Выбрать главу

Рыцари желая подруг своих вывести из смятения, пробыли в сих приятных местах целые два дни. Гидон нашедши случай разговаривать с Бабиею на едине, напомнил ей о происходившем во время их купания: она улыбнулась. Он похвалял виденныя им прелести: она смеялась. Он открыл свое ей желание видеть оныя поближе: она еще больше смеялась. Наконец он начал употреблять некоторыя шалости, и видя что на него за то не гневаются, стал более вольничать. Бабия, сколько благопристойность требовала, противилась; но на конец почувствовав, что она женщина и наедине с любезным мущиною удостоверилась, что Гидон мог ее утешить гораздо лучше, нежели все священные служители Брамы.

Оставя сии приятныя места прибыли они в одну деревушку и приказали просить гостеприимства. Бедный человек принял их в свою хижину и угощал молоком и плодами. В первый еще раз увидели они такую бедность вместе с таким добродушием, каковые показал им хозяин. Роланд вынимает наполненный золотом кошелек и отдает его селянину, но сей от него отказывается. Оставте это у себя, говорит он Роланду, мы в деньгах не имеем нужды. Я вас принял по человечеству и за доброе дело не принимаю платы. По истинне, говорил Роланд, в сердце сею простаго человека гораздо более благородства, нежели в богачах и вельможах. Скажи мне добрый человек, продолжал он, какую ты платишь дань Султану Дамасскому? Он берет с меня две трети произведений приносимых моею пашнею, а остальным по милости своей меня жалует. Велика милость! Сказал Ренод. Какое подлое и несносное грабительство, возопил Роланд! у нас много неприятелей, подхватил селянин, от которых он нас обороняет; надобно непременно заплатить за то ему и его войску… И в тож самое время делать ему вспоможение в его забавах, примолвил Роланд, в его пышности и жадности. — Рыцари оставя тихонько в хижине наполненный деньгами кошелек простились с хозяином удивляясь его добродетели.
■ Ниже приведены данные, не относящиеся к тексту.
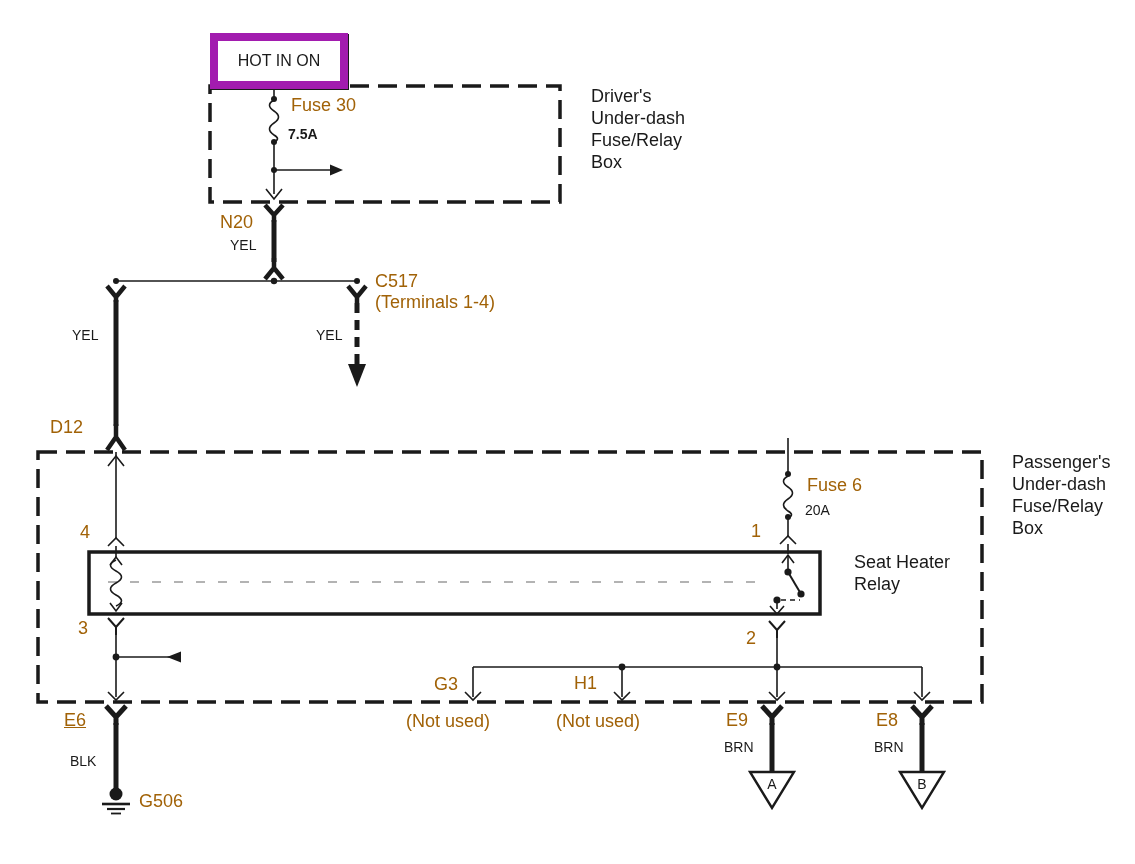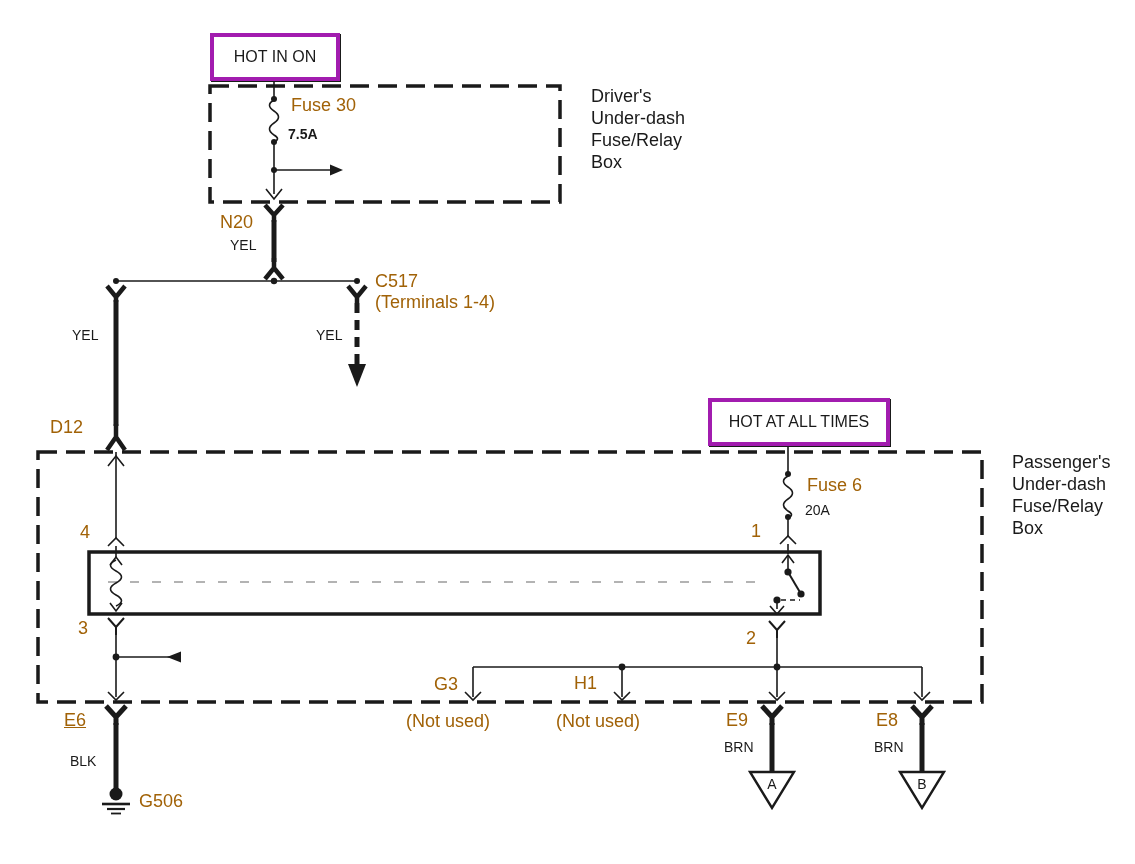--- a/index.html
+++ b/index.html
@@ -5,21 +5,21 @@
   html,body{margin:0;padding:0;background:#ffffff;}
   .canvas{
     position:relative;width:1135px;height:864px;background:#ffffff;
     font-family:"Liberation Sans",sans-serif;color:#1a1a1a;overflow:hidden;
   }
   .wires{position:absolute;left:0;top:0;}
   .lbl{position:absolute;white-space:nowrap;font-size:18px;line-height:20px;color:#a16207;}
   .lbl-sm{position:absolute;white-space:nowrap;font-size:14px;line-height:15px;color:#1a1a1a;}
   .multiline{position:absolute;font-size:18px;line-height:22px;color:#1a1a1a;margin-left:20px;}
   .powerbox{
-    position:absolute;border:4px solid #a21caf;background:#fff;
+    position:absolute;border:8px solid #a21caf;background:#fff;
     display:flex;align-items:center;justify-content:center;
     font-size:16px;color:#1a1a1a;box-shadow:1px 1px 0 #1a1a1a;
   }
   .tri-letter{position:absolute;font-size:14px;color:#1a1a1a;transform:translateX(-50%);}
 </style>
 </head>
 <body>
 
 <div class="canvas">
 
@@ -155,23 +155,20 @@
       </g>
       <line x1="922" y1="723" x2="922" y2="772" stroke-width="5"></line>
       <polygon points="900,772 944,772 922,808" fill="#ffffff" stroke="#1a1a1a" stroke-width="2.4"></polygon>
     </g>
   </svg>
 
   <div class="powerbox" style="left:210px;top:33px;width:122px;height:40px;">
     <span>HOT IN ON</span>
   </div>
 
-  <div class="powerbox" style="left:708px;top:398px;width:174px;height:40px;">
-    <span>HOT AT ALL TIMES</span>
-  </div>
 
   <div class="multiline" style="left:571px;top:85px;">
     <div>Driver's</div>
     <div>Under-dash</div>
     <div>Fuse/Relay</div>
     <div>Box</div>
   </div>
 
   <div class="multiline" style="left:992px;top:451px;">
     <div>Passenger's</div>
@@ -194,20 +191,24 @@
   <span class="lbl" style="left:50px;top:417px;">D12</span>
 
   <span class="lbl" style="left:807px;top:475px;">Fuse 6</span>
   <span class="lbl-sm" style="left:805px;top:503px;">20A</span>
 
   <span class="lbl" style="left:80px;top:522px;">4</span>
   <span class="lbl" style="left:78px;top:618px;">3</span>
   <span class="lbl" style="left:751px;top:521px;">1</span>
   <span class="lbl" style="left:746px;top:628px;">2</span>
 
+  <div class="multiline" style="left:834px;top:551px;">
+    <div>Seat Heater</div>
+    <div>Relay</div>
+  </div>
 
   <span class="lbl" style="left:434px;top:674px;">G3</span>
   <span class="lbl" style="left:574px;top:673px;">H1</span>
   <span class="lbl" style="left:406px;top:711px;">(Not used)</span>
   <span class="lbl" style="left:556px;top:711px;">(Not used)</span>
 
   <span class="lbl" style="left:64px;top:710px;text-decoration:underline;">E6</span>
   <span class="lbl-sm" style="left:70px;top:754px;">BLK</span>
   <span class="lbl" style="left:139px;top:791px;">G506</span>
Они не останавливались в Дамаске из одного презрения к Султану Аладину, который при старости своей находился в совершенном рабстве у прихотей своих и любимцев. Он доброе имел сердце; но о должности своей вовсе не думал, утеснял подданных по слабости своей, и государство оставлял в безпорядке для того, что наблюдение благоустройства сопряжено с трудами, а для него труды были несносны. Рыцари старались из нещастныя сея стороны скорее выехать. Они проехали неплодныя поля Палестины и узрели обильныя долины орошаемыя Нилом.

В то время Египет был во владычестве Омара. Никогда государи, сколько бы история или ласкательство ни изображали их самыми лучшими красками, не имели столько царских качеств, сколько было в сем великом человеке. Юлий Кесарь не столько имел разума и деятельности, Антонин мудрости, Тит милосердия, сколько Омар, который, можно сказать, был любовь добрых людей и ужас непотребных. Злодеи трепетали и вида его, зная что он во все входит и все видит. Последний из подданных его имел к престолу его такой же доступ, каким пользовался первый придворный вельможа. Усердствуя к пользе Государственной более нежели Омар требовал, не страшились они ни Государскаго неправосудия, ни жаднаго грабления вельмож его. Он имел огромный дворец потому только, что он сооружен предместниками его. В протчем гнушаясь пустым блеском обыкновенных Государей, потому что наружностию легче заслужить уважение нежели прямым достоинством, поставлял он величие свое в одной только добродетели. Благоустройство, правосудие и мир, а с оными и щастие возседали с ним на престоле.

Султан Гуссейн, старший сын Омаров, не похож был на отца своего. Гордость породы превозмогла над воспитанием. Наглое и неистовое его свойство угрожало Египту, что за царствованием добраго Государя последует царствование Тирана. Но Омар будучи более друг народу, нежели сыну своему, расположен был предать скипетр в достойнейший руки.